● **Assignment**
Each line of the entries below that includes "terminologies" belongs in your answer.

"""

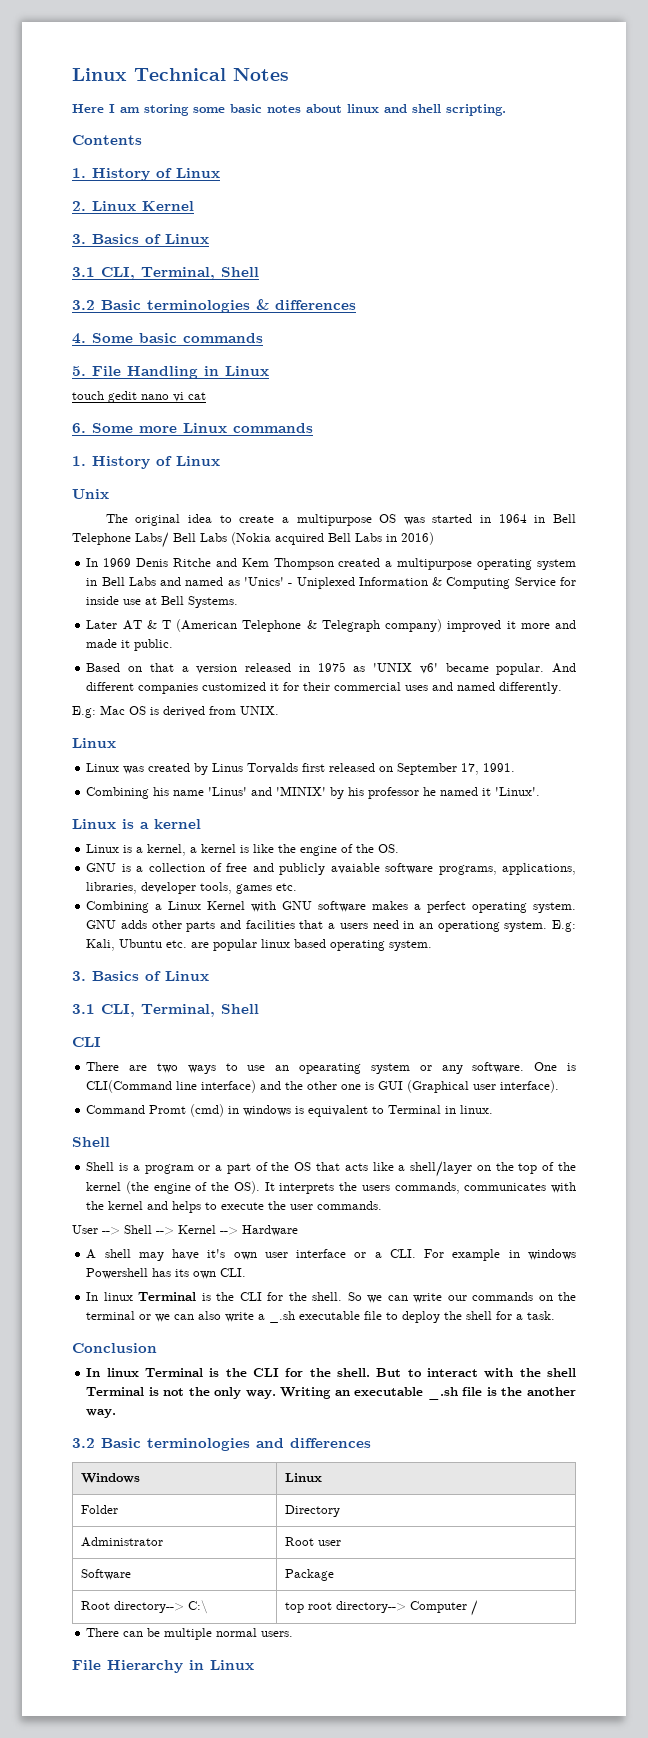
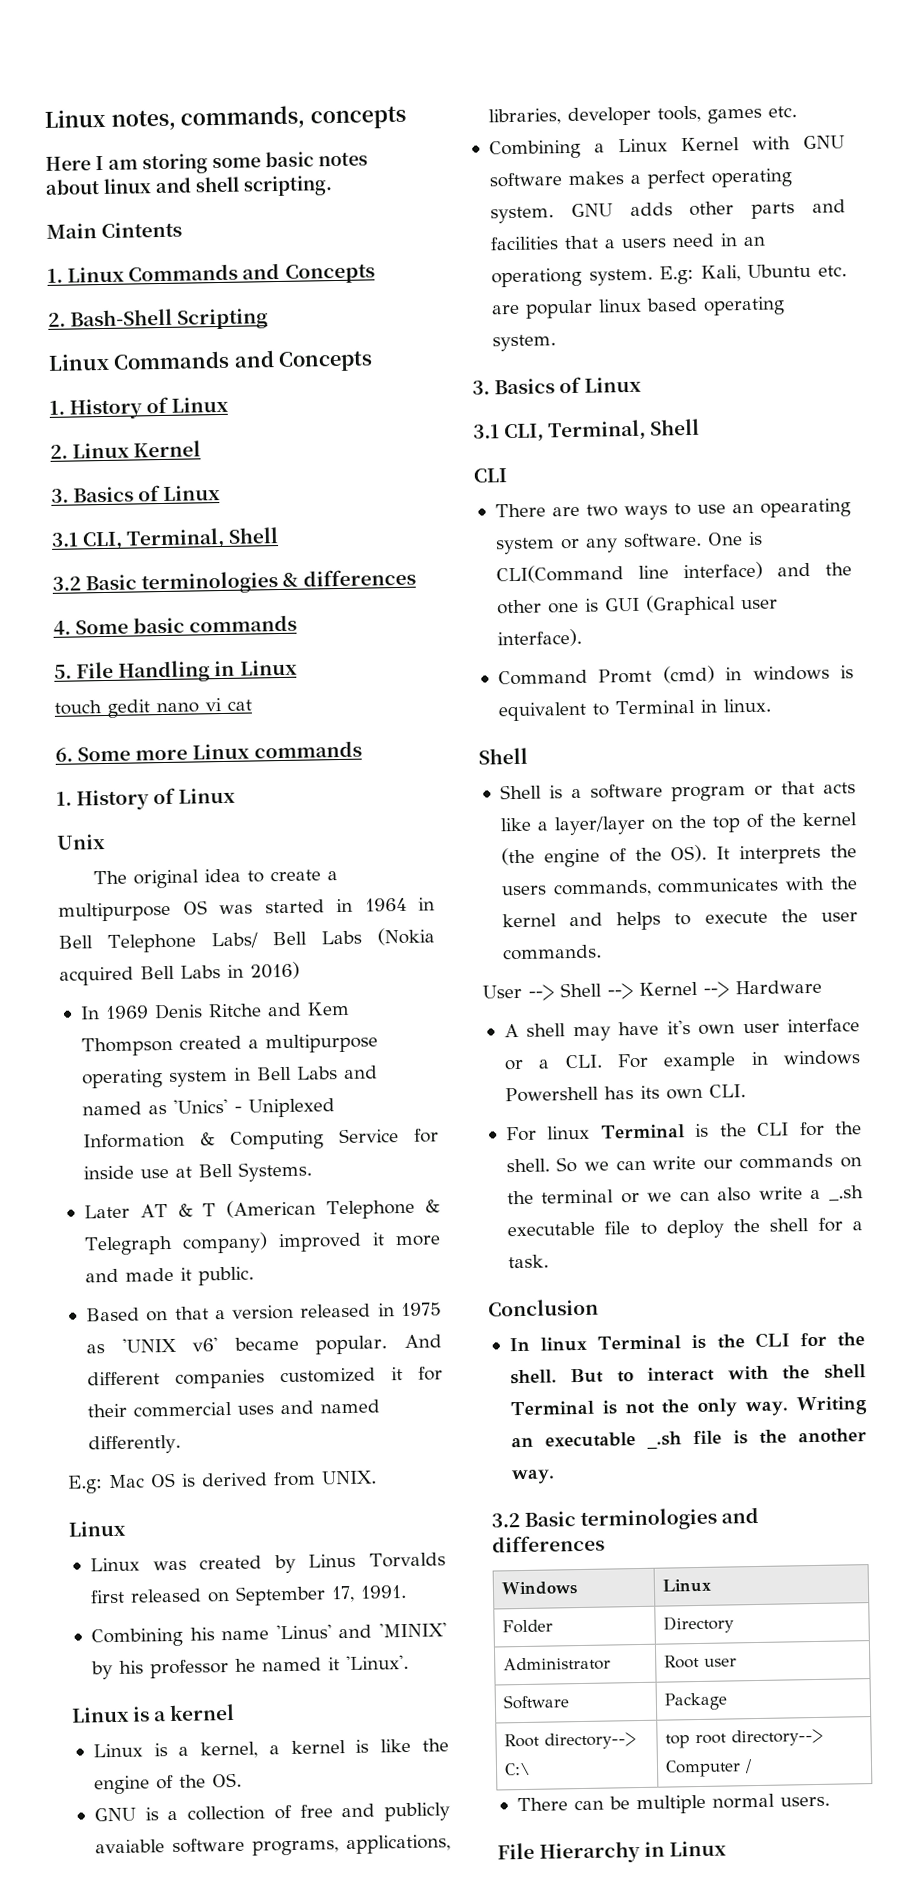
[72,68,289,81] Linux Technical Notes -> [44,105,407,131] Linux notes, commands, concepts
[72,135,142,145] Contents -> [46,221,183,239] [47,262,375,284] [48,308,269,330] [48,350,374,372] Main Cintents // 1. Linux Commands and Concepts // 2. Bash-Shell Scripting // Linux Commands and Concepts
(140, 1168) none -> [589,783,663,799] software
[215,1162,312,1174] a part of the OS -> (773, 790) none
[410,1161,473,1177] shell/layer -> [553,815,646,836] layer/layer
[86,1292,99,1301] In -> [505,1126,537,1142] For

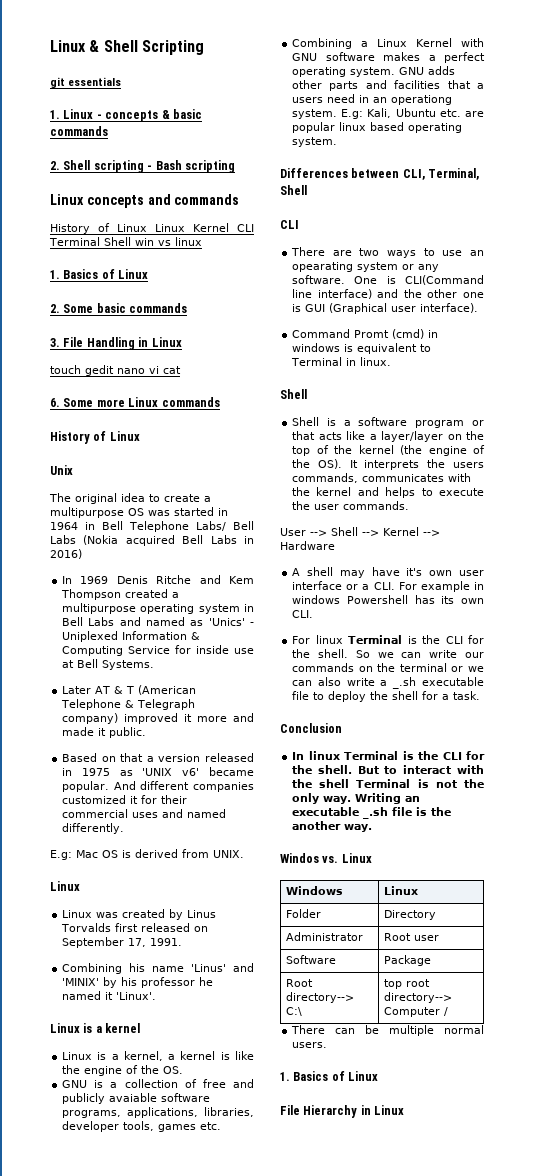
[44,105,407,131] [45,151,368,175] [45,175,333,197] [46,221,183,239] [47,262,375,284] [48,308,269,330] [48,350,374,372] [49,398,144,420] Linux notes, commands, concepts // Here I am storing some basic notes about linux and shell scripting. // Main Cintents // 1. Linux Commands and Concepts // 2. Bash-Shell Scripting // Linux Commands and Concepts // 1. History -> [50,40,204,55] [50,77,122,88] [50,109,202,122] [50,126,108,136] [50,160,235,173] [50,194,240,208] [50,223,254,234] [49,237,202,246] [50,269,99,279] Linux & Shell Scripting // git essentials // 1. Linux - concepts & basic commands // 2. Shell scripting - Bash scripting // Linux concepts and commands // History of Linux Linux Kernel CLI Terminal Shell win vs linux // 1. Basics
[72,440,202,459] [51,484,222,503] [51,527,280,551] [52,568,416,595] [53,620,71,635] Linux Kernel // 3. Basics of Linux // 3.1 CLI, Terminal, Shell // 3.2 Basic terminologies & differences // 4. -> (60, 308) none
[54,664,72,679] 5. -> [50,338,60,347] 3.
[56,791,72,806] 1. -> (220, 402) none
[472,376,643,395] [473,424,500,439] 3. Basics of Linux // 3.1 -> [280,168,400,178] Differences between
[491,1506,760,1531] [492,1534,605,1553] 3.2 Basic terminologies and differences -> [280,853,372,863] Windos vs. Linux
(830, 1801) none -> [280,1071,379,1081] // 1. Basics of Linux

"""

● **Output of the task**
[72,440,202,459] [51,484,222,503] [51,527,280,551] [52,568,416,595] [53,620,71,635] Linux Kernel // 3. Basics of Linux // 3.1 CLI, Terminal, Shell // 3.2 Basic terminologies & differences // 4. -> (60, 308) none
[491,1506,760,1531] [492,1534,605,1553] 3.2 Basic terminologies and differences -> [280,853,372,863] Windos vs. Linux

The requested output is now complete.